Your objective: Only lines holding "drive" are wanted; copy each of them from the records below.

Records for processing:
▼

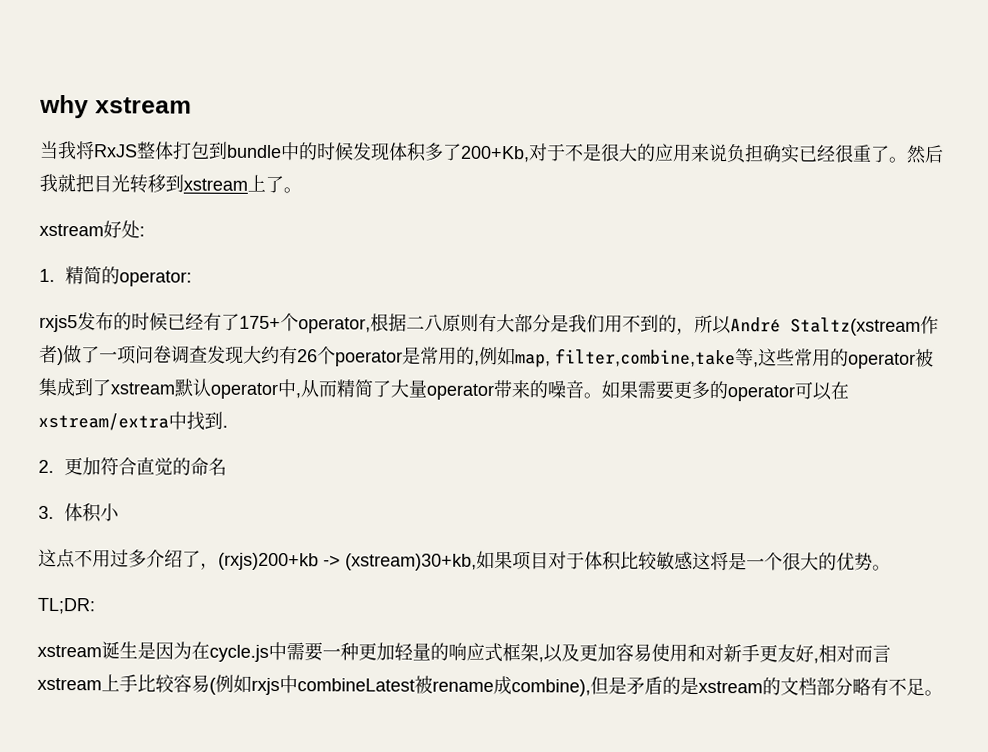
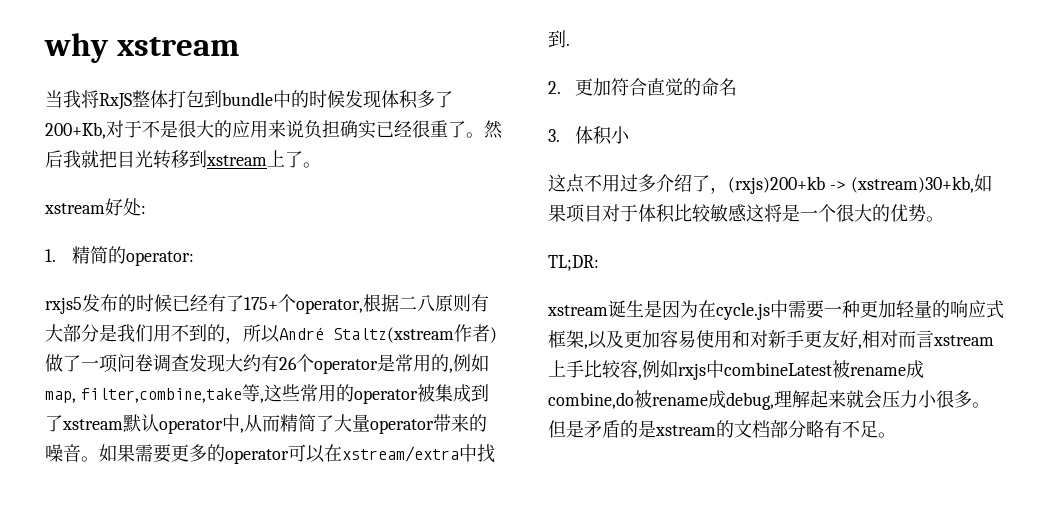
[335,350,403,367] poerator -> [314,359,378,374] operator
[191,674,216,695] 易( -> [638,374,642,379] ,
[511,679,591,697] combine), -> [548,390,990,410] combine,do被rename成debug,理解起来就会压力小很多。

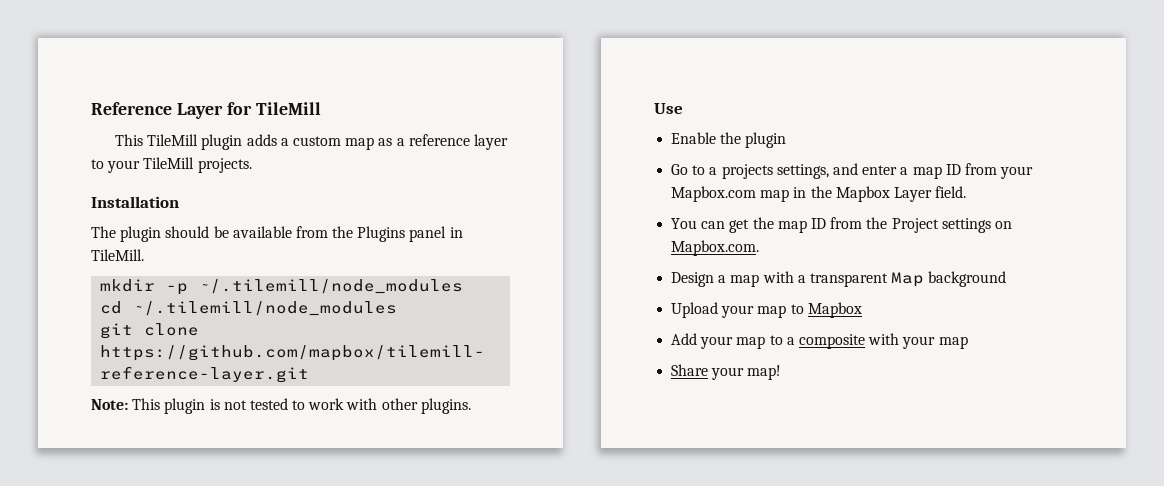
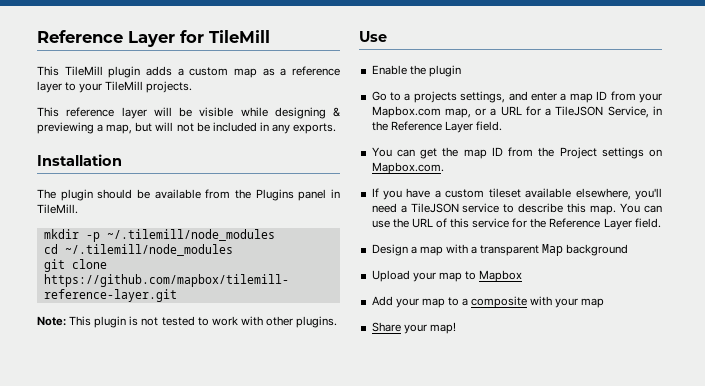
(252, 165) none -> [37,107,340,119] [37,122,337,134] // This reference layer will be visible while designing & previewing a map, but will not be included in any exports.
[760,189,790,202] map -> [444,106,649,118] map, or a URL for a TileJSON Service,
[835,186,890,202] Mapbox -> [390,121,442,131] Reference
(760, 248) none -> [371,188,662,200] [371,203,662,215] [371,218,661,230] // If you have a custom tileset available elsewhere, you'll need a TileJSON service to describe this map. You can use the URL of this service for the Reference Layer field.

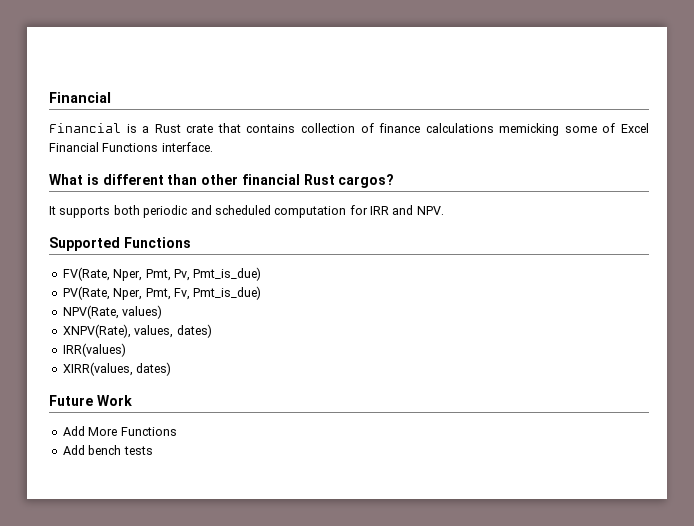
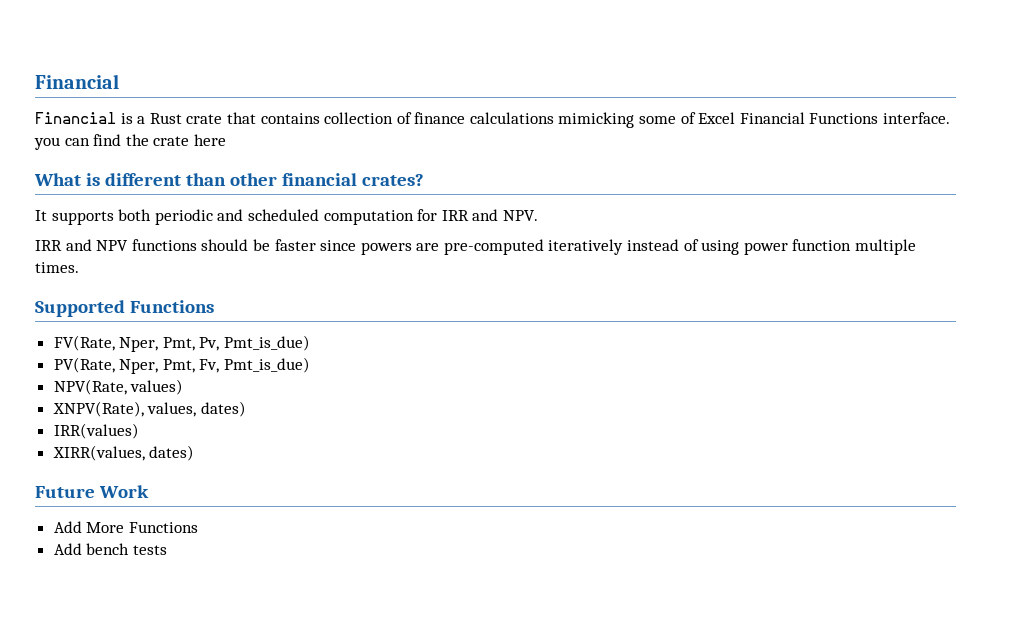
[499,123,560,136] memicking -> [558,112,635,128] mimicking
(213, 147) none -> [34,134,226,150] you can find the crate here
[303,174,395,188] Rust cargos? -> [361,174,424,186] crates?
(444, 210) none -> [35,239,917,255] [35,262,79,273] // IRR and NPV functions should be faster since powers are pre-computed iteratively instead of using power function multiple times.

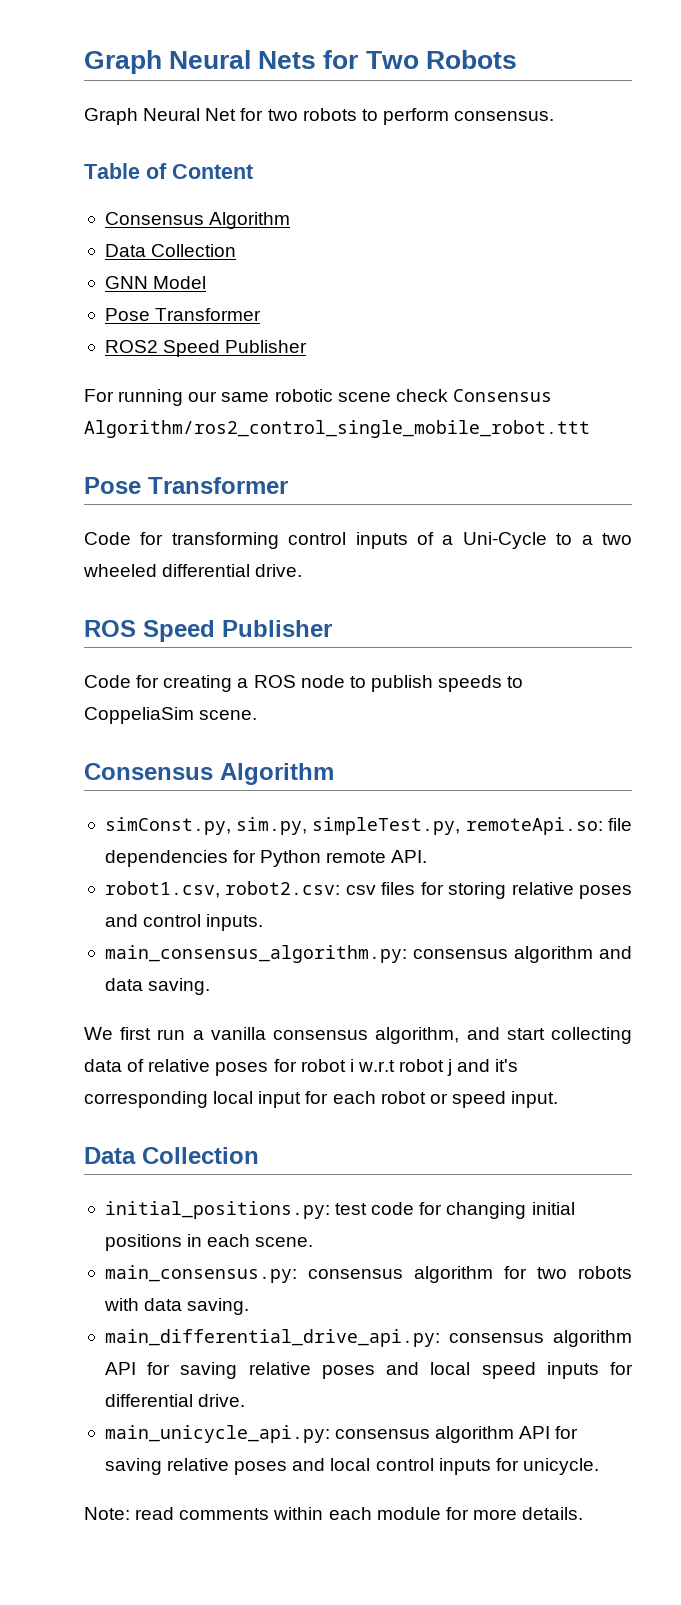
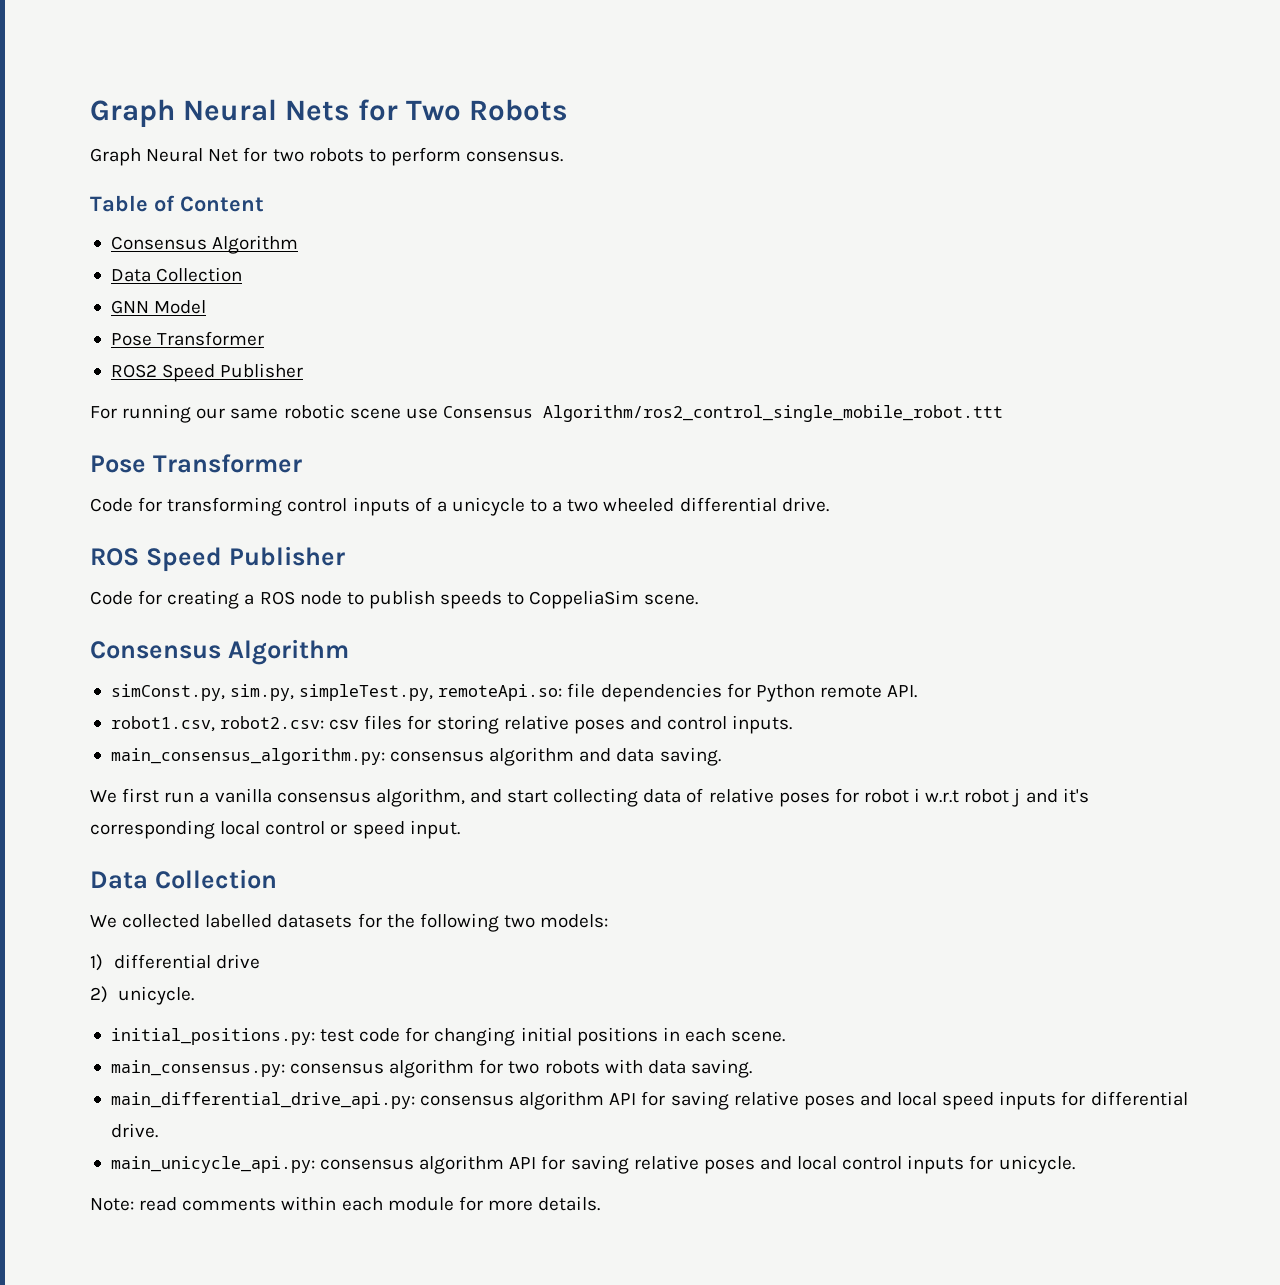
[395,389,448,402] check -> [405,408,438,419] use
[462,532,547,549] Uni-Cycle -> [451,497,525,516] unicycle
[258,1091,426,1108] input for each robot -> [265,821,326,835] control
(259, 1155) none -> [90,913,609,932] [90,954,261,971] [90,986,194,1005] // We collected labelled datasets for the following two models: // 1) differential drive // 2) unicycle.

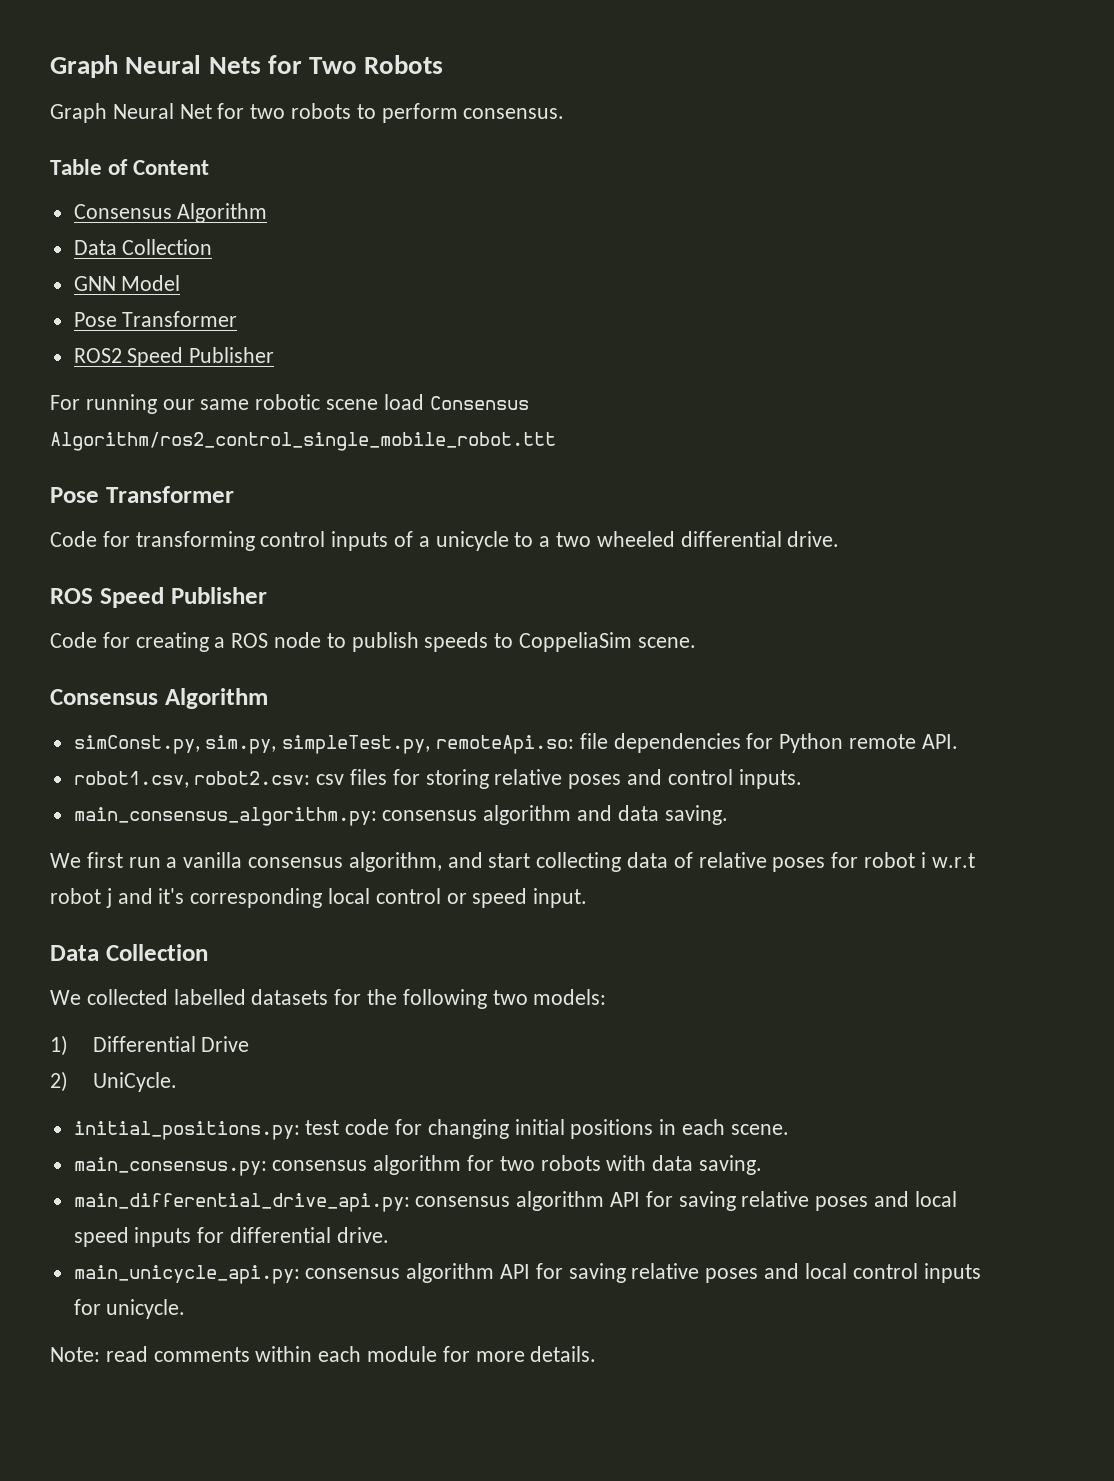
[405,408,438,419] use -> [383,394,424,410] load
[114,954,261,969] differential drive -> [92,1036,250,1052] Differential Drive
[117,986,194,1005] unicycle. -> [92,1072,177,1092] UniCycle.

▲

Problem solution:
(259, 1155) none -> [90,913,609,932] [90,954,261,971] [90,986,194,1005] // We collected labelled datasets for the following two models: // 1) differential drive // 2) unicycle.
[114,954,261,969] differential drive -> [92,1036,250,1052] Differential Drive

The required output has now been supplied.